• _Instructions to follow_
Retype, word for word, every line from the one holding "Guide en nylon" through the one holding "total: 61.87 -> 42.24" in the entries below, both included, and only those lines.

• _Exercise material_

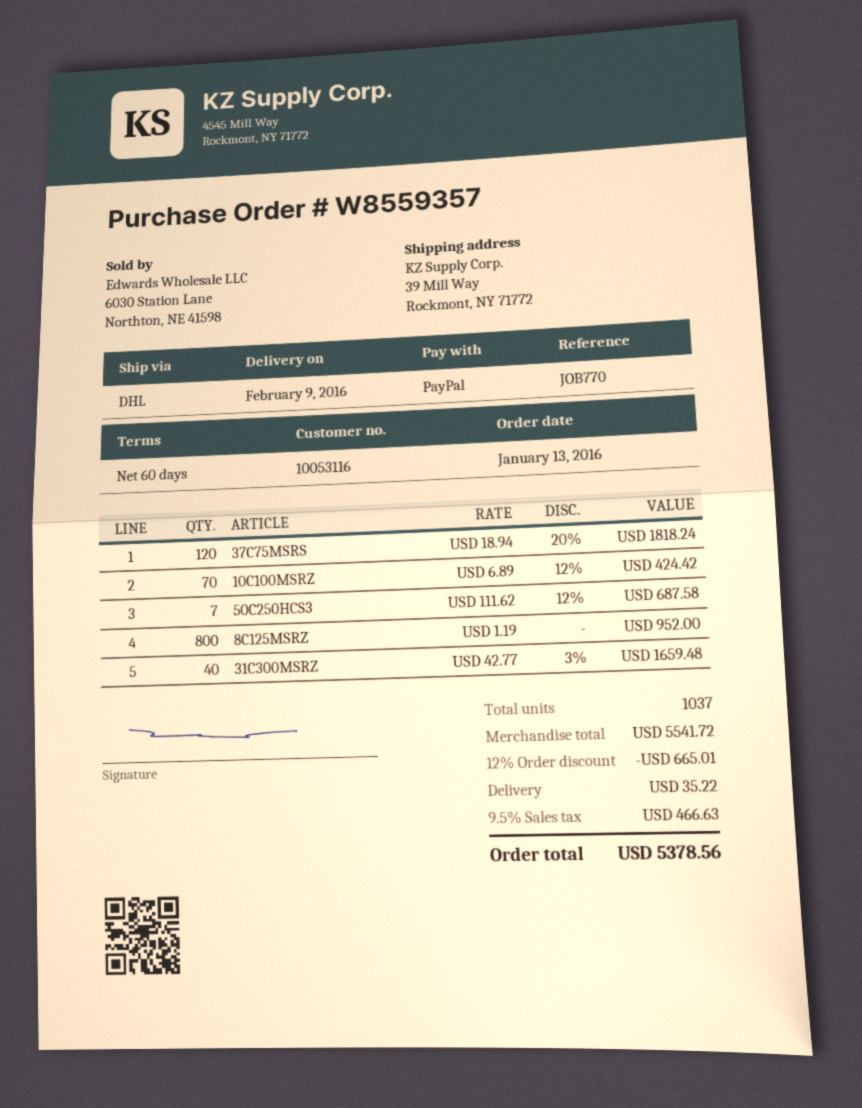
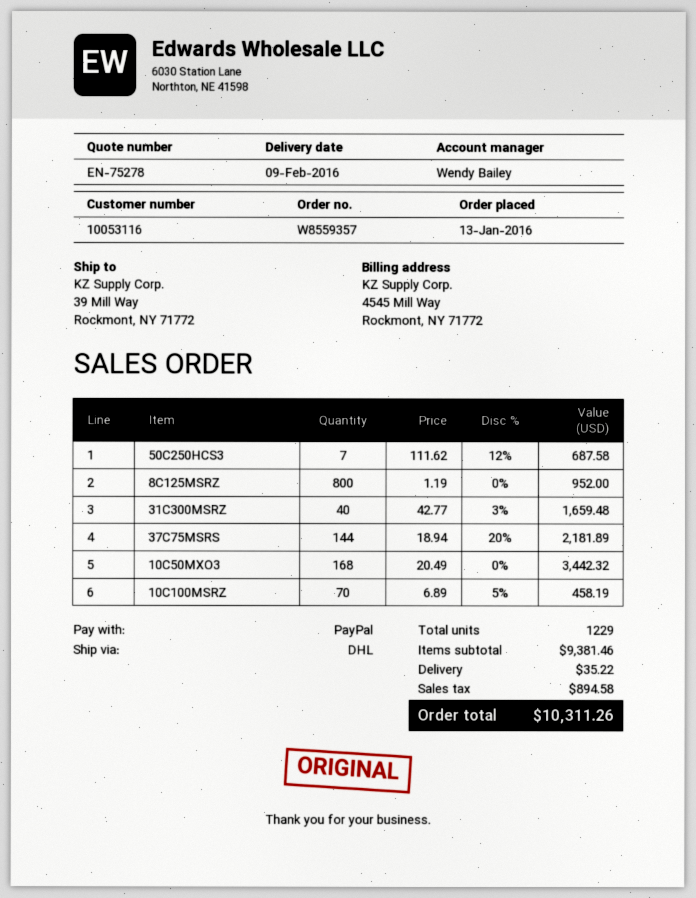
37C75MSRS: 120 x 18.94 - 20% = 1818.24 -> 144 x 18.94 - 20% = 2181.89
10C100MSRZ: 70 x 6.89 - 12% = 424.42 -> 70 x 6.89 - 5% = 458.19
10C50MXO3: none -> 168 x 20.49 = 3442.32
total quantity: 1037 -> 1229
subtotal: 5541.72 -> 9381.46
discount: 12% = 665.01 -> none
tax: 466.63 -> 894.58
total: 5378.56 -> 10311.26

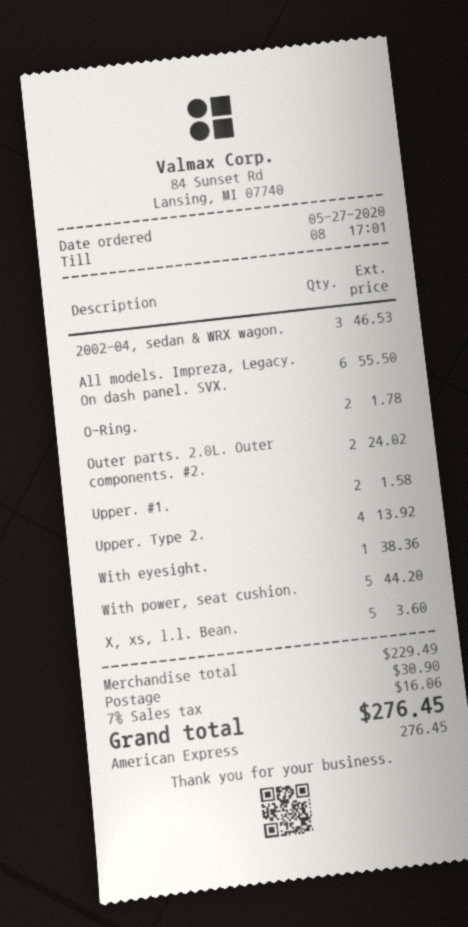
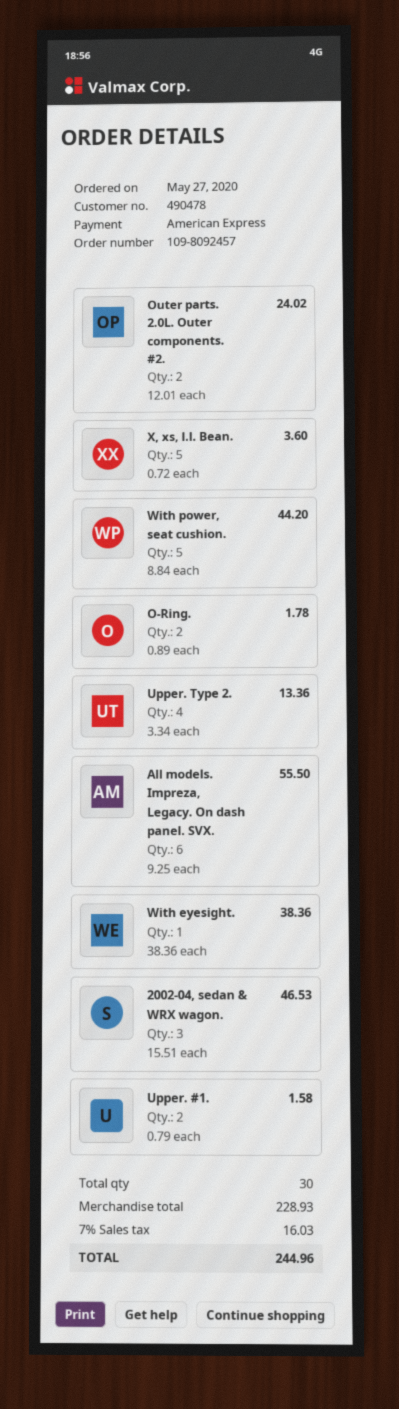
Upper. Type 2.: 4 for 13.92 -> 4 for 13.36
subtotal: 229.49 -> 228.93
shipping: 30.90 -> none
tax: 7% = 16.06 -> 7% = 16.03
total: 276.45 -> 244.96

==

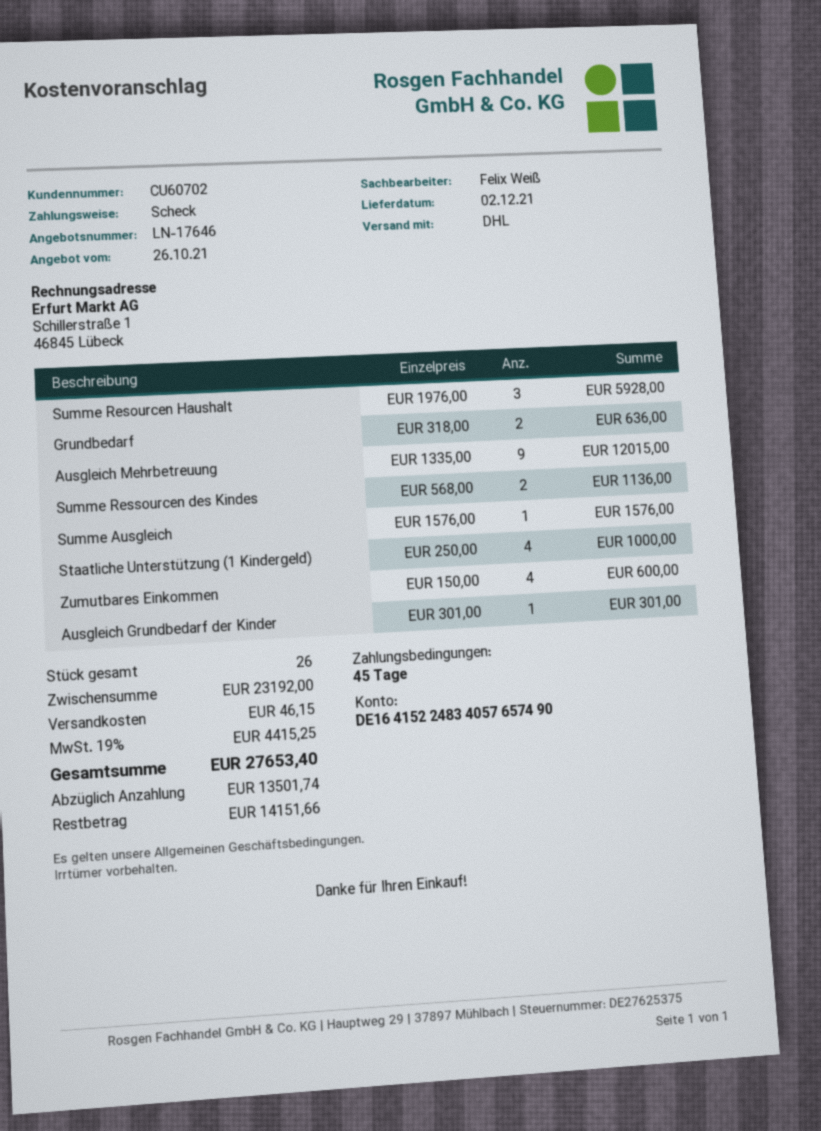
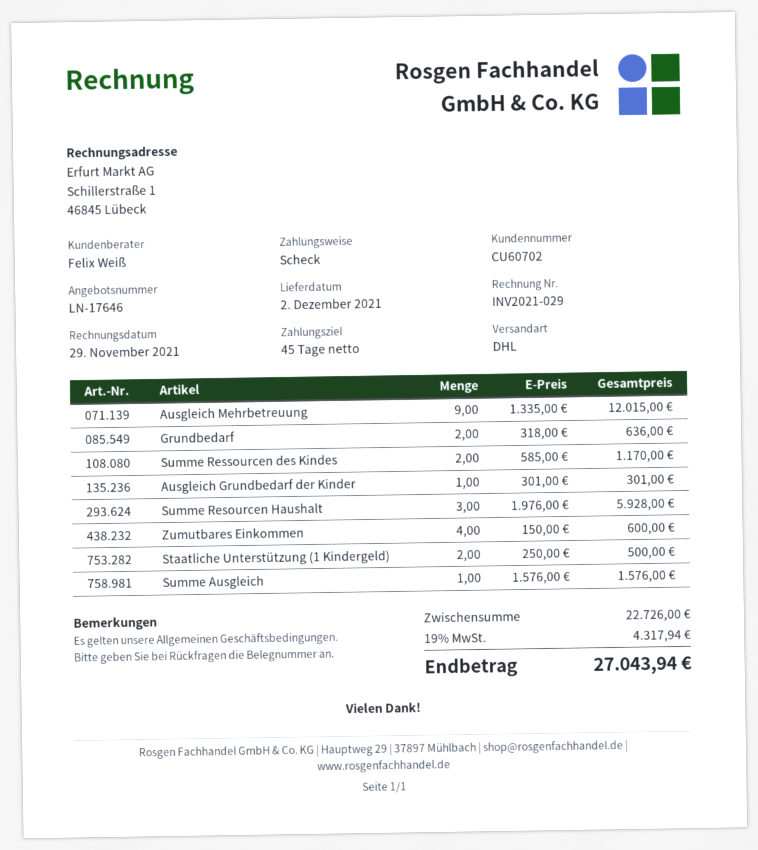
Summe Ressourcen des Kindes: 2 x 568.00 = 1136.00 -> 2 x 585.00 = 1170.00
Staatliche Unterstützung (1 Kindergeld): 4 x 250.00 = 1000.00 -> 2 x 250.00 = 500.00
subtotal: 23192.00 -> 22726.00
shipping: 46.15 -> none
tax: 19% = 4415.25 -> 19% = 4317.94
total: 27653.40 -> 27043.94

...

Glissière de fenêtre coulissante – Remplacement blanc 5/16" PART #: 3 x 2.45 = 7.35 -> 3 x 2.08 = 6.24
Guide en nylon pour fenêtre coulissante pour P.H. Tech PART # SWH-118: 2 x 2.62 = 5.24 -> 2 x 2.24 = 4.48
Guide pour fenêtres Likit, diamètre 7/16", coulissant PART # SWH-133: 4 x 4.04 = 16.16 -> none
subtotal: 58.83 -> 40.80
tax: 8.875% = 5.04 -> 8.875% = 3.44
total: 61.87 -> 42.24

• _Answer to this exercise_
Guide en nylon pour fenêtre coulissante pour P.H. Tech PART # SWH-118: 2 x 2.62 = 5.24 -> 2 x 2.24 = 4.48
Guide pour fenêtres Likit, diamètre 7/16", coulissant PART # SWH-133: 4 x 4.04 = 16.16 -> none
subtotal: 58.83 -> 40.80
tax: 8.875% = 5.04 -> 8.875% = 3.44
total: 61.87 -> 42.24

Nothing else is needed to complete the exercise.